The same could be said for Descartes' notion that the emotions are lesser than the intellect. First of all, the work of neuroscientist Antonio Damasio dispels the notion that emotion and reason are completely separate, a notion that is Kant’s as much as it is Descartes’ error. Moreover, emotion may itself be a kind of information-processing (see Damasio 2005).

Intellectually, the road ahead will not be easy. This is a point touched on by both historian of science Richard DeWitt and theoretical physicist Roland Omnès: that we are past the intuitive when it comes to scientific knowledge. We are analogy-less, metaphor-less. The findings of science will continue to be less and less intuitive. Some think this is necessarily a bad thing; I see it as an opportunity to restructure society, to change the culture so that we are all more scientifically-literate.

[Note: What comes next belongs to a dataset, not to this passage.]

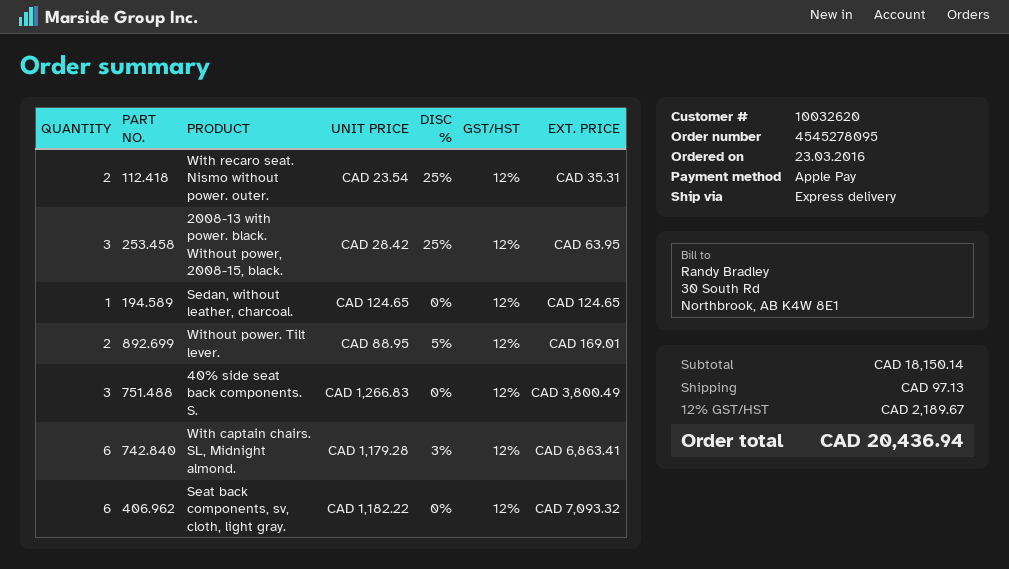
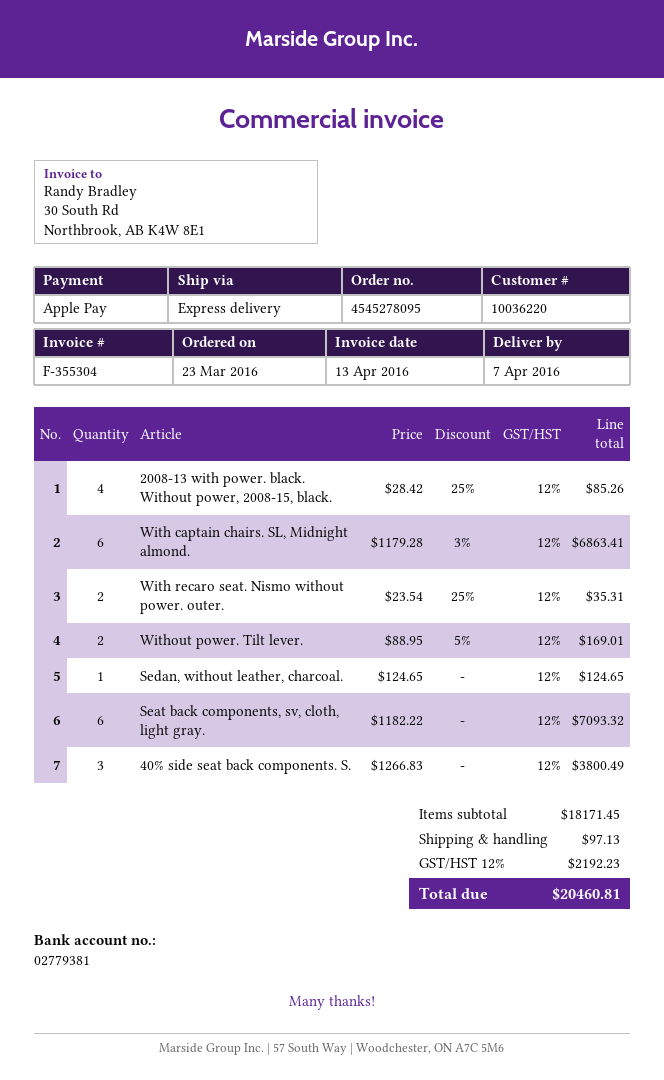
customer number: 10032620 -> 10036220
2008-13 with power. black. Without power, 2008-15, black.: 3 x 28.42 - 25% = 63.95 -> 4 x 28.42 - 25% = 85.26
subtotal: 18150.14 -> 18171.45
tax: 12% = 2189.67 -> 12% = 2192.23
total: 20436.94 -> 20460.81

Much like the people of the 17th century were living through a transitional period, we might be seeing the collapse of one or more worldviews. Oddly enough, it's tough to say which worldviews are at risk. We seem more fragmented than ever. Not only is there a complete lack of political unity, we can also mourn the lack of intellectual unity. Philosophy and science used to be connected, but the push for formalism in science rendered it so technical that, today, only the initiated understand it. Philosophers stopped looking over the shoulders of scientists, stopped interpreting and understanding science. The population became even more distanced from scientific understanding. Now belief in conspiracy theories is rampant, scientific literacy is low, it feels like we can't agree on what "truth" is, and it sometimes feels like we're going to tear each other apart... Interestingly enough, philosophy began during a time of social upheaval, crisis, and war. Philosophy might be dead now, but, perhaps, it may soon start up again.

 

 

 

 

 

 

Further Down the Spiral...

 

Footnotes

1. I am not only in the analytic branch, but I am considered a radical even within this branch. My position is officially referred to either as philosophical naturalism or neopositivism, but I've also been referred to as an empirical philosopher, if the person is being kind, and as a ruthless reductionist or logical positivist when they don't like my views very much.